David Reed on the neutrality of the Net’s code

Barbara van Schewick has posted two brilliant posts (1 2) about the practical effects removing Net neutrality would have on innovation. Now David Reed, one of the authors of the original argument for the Net’s neutral architecture, has responded, in agreement, but with a shading of emphasis.

David’s point (as I understand it) is that we should remember that Net neutrality isn’t something that we need the law to impose upon the Net. Rather, the Net was architected from the beginning to be neutral. The Internet as a protocol explicitly is designed to move packets of bits from source to destination without knowing what information they contain, what type of application they support, or who created them. All packets move equally in those regards.

So, David asks, “[W]hat do we need from the ‘law’ when the ‘code’ was designed to do most of the job?” After all, he writes, “merely requiring those who offer Internet service to implement the Internet design as it was intended – without trying to assign meaning to the data content of the packets – would automatically be application agnostic.”

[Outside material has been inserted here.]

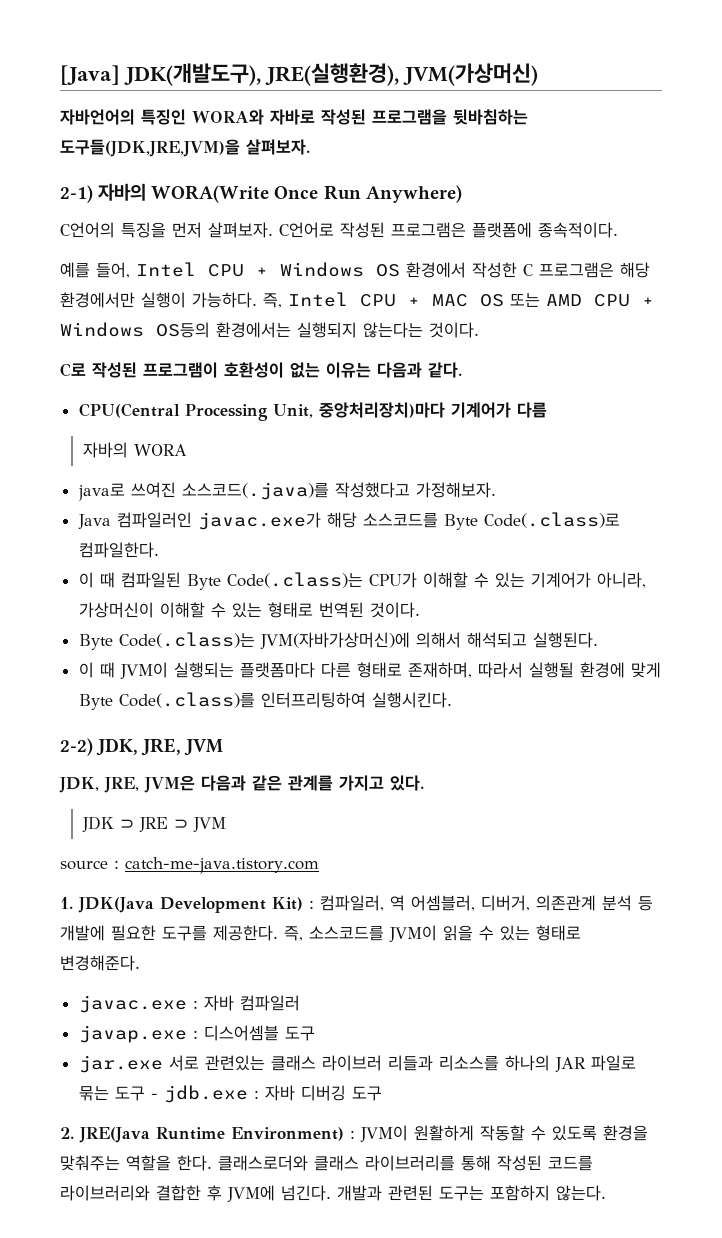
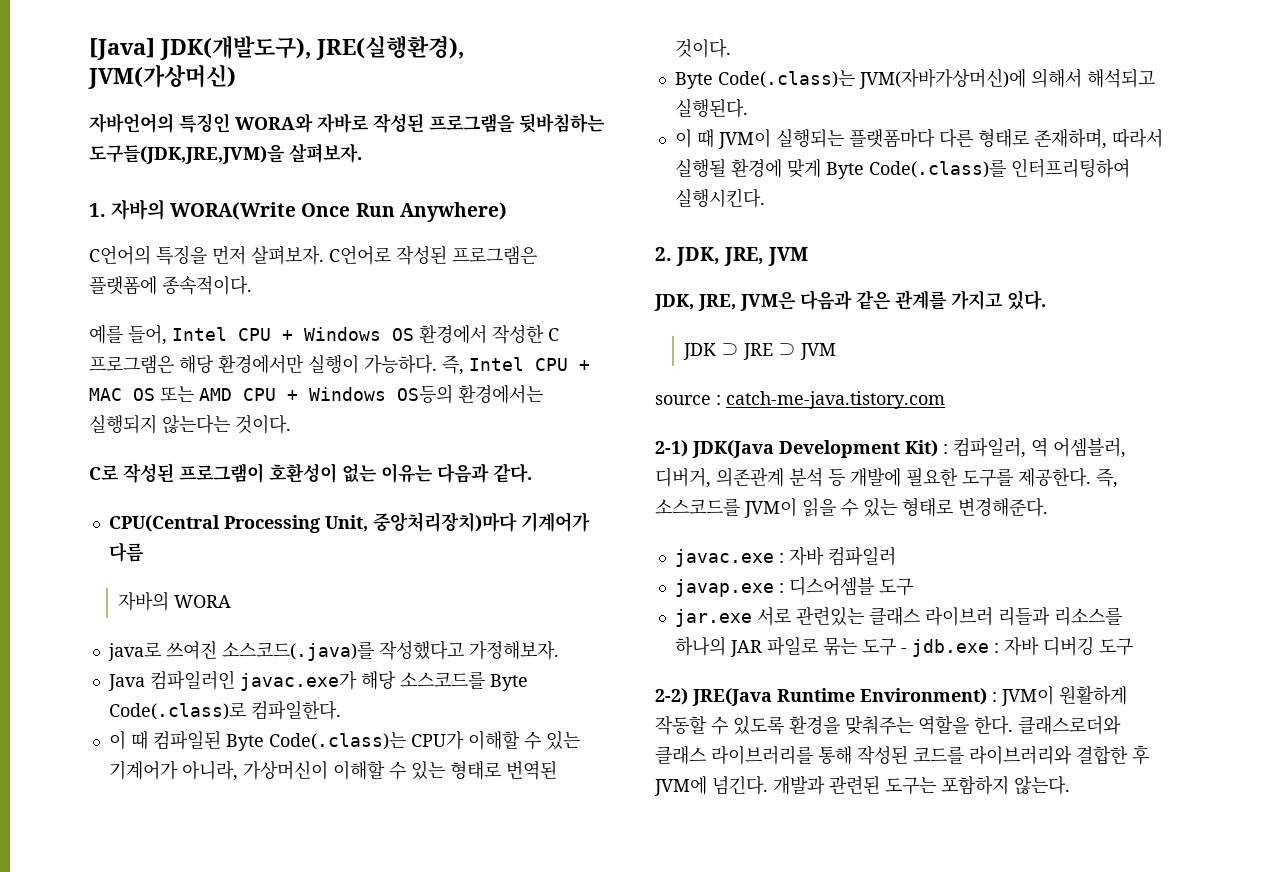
[60,185,93,203] 2-1) -> [89,203,106,217] 1.
[60,738,93,756] 2-2) -> [655,247,672,261] 2.
[60,897,73,909] 1. -> [655,440,688,457] 2-1)
[60,1127,74,1139] 2. -> [655,688,688,705] 2-2)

In particular: We don’t need a complex rule defining “applications” in order to implement an application agnostic Internet. We have the basis of that rule – it’s in the “code” of the Internet. What we need from the “law” is merely a rule that says a network operator is not supposed to make routing decisions, packet delivery decisions, etc. based on contents of the packet.

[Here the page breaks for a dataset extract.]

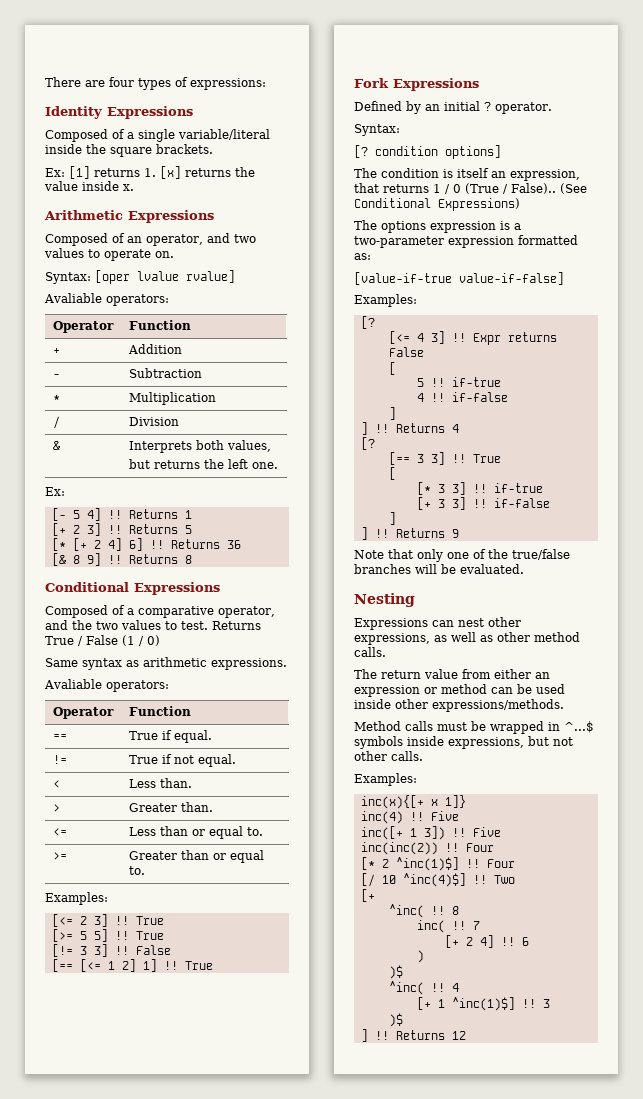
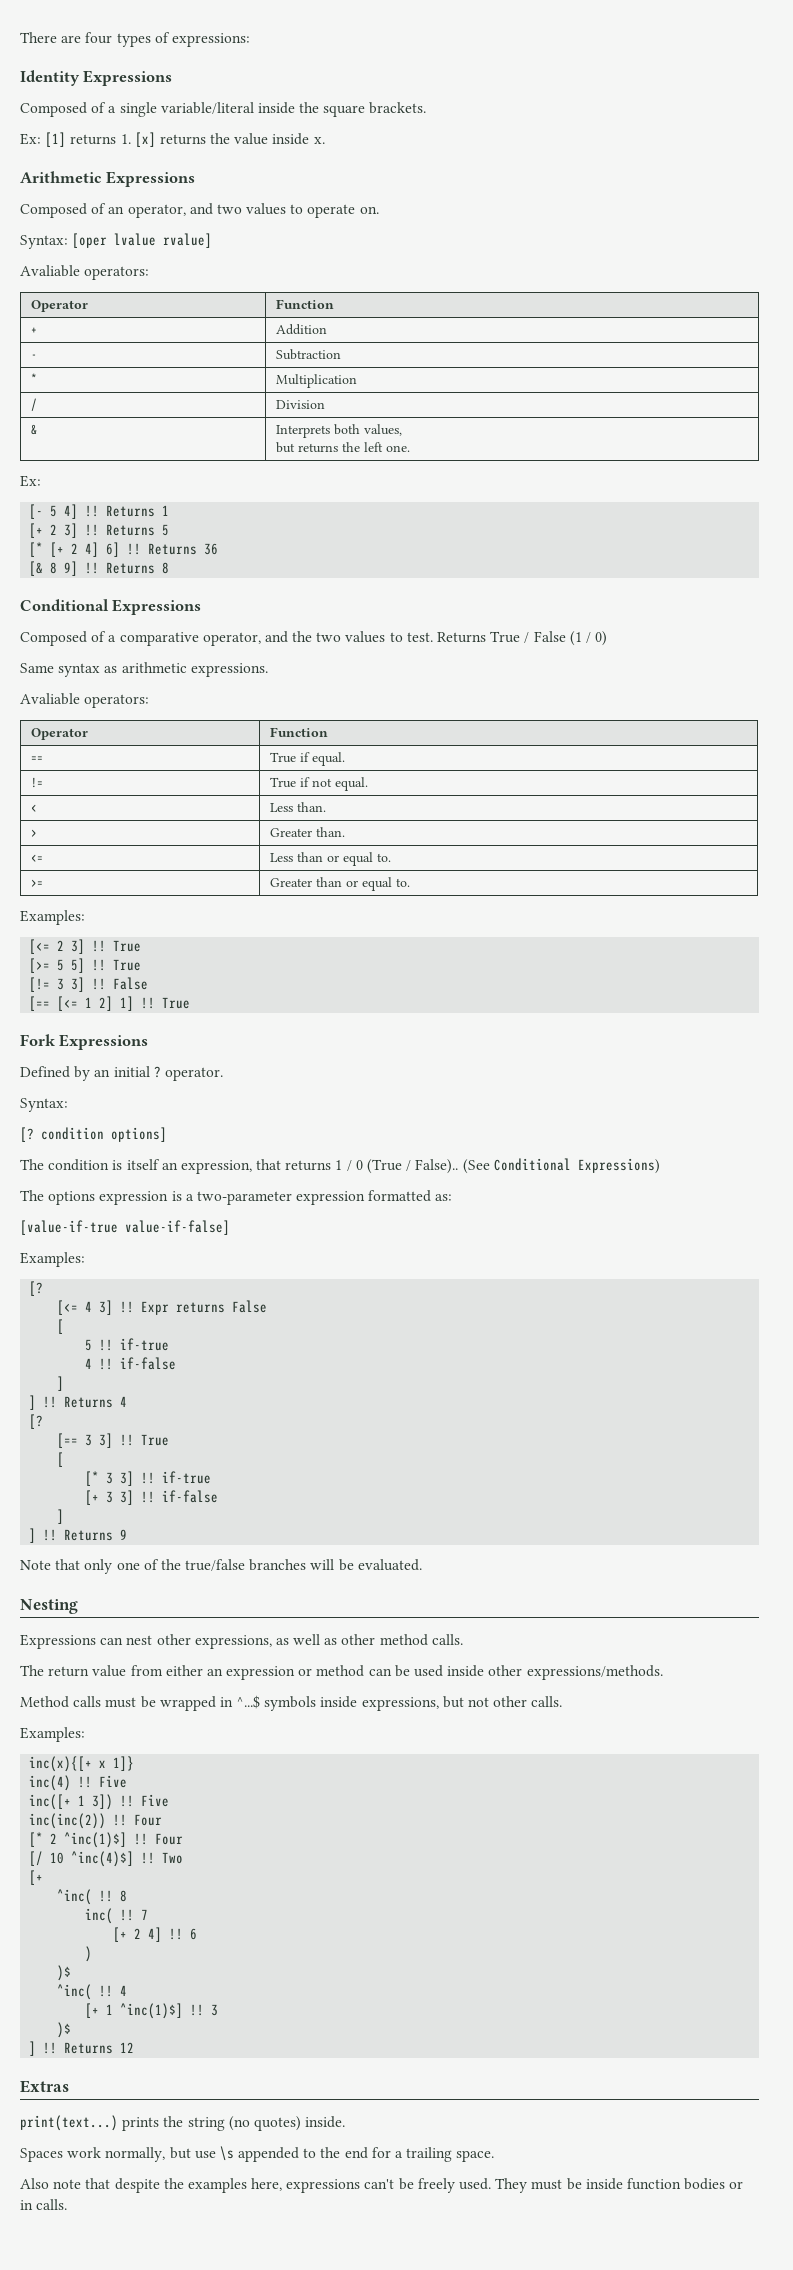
(466, 1035) none -> [20,2080,69,2093] [20,2115,346,2131] [20,2146,495,2162] [20,2178,744,2193] [20,2199,68,2210] // Extras // print(text...) prints the string (no quotes) inside. // Spaces work normally, but use \s appended to the end for a trailing space. // Also note that despite the examples here, expressions can't be freely used. They must be inside function bodies or in calls.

David along with Barbara disputes the claim that the need to manage traffic to avoid congestion justifies application-specific discrimination. The Net, David says, was built with traffic management in mind:

… network congestion control is managed by having the routers merely detect and signal the existence of congestion back to the edges of the network, where the sources can decide to re-route traffic and the traffic engineers can decide to modify the network’s hardware connectivity. This decision means that the only function needed in the network transport itself is application-agnostic – congestion detection and signalling.

So, the only law we need, David is saying, is that which lets the Net be the Net.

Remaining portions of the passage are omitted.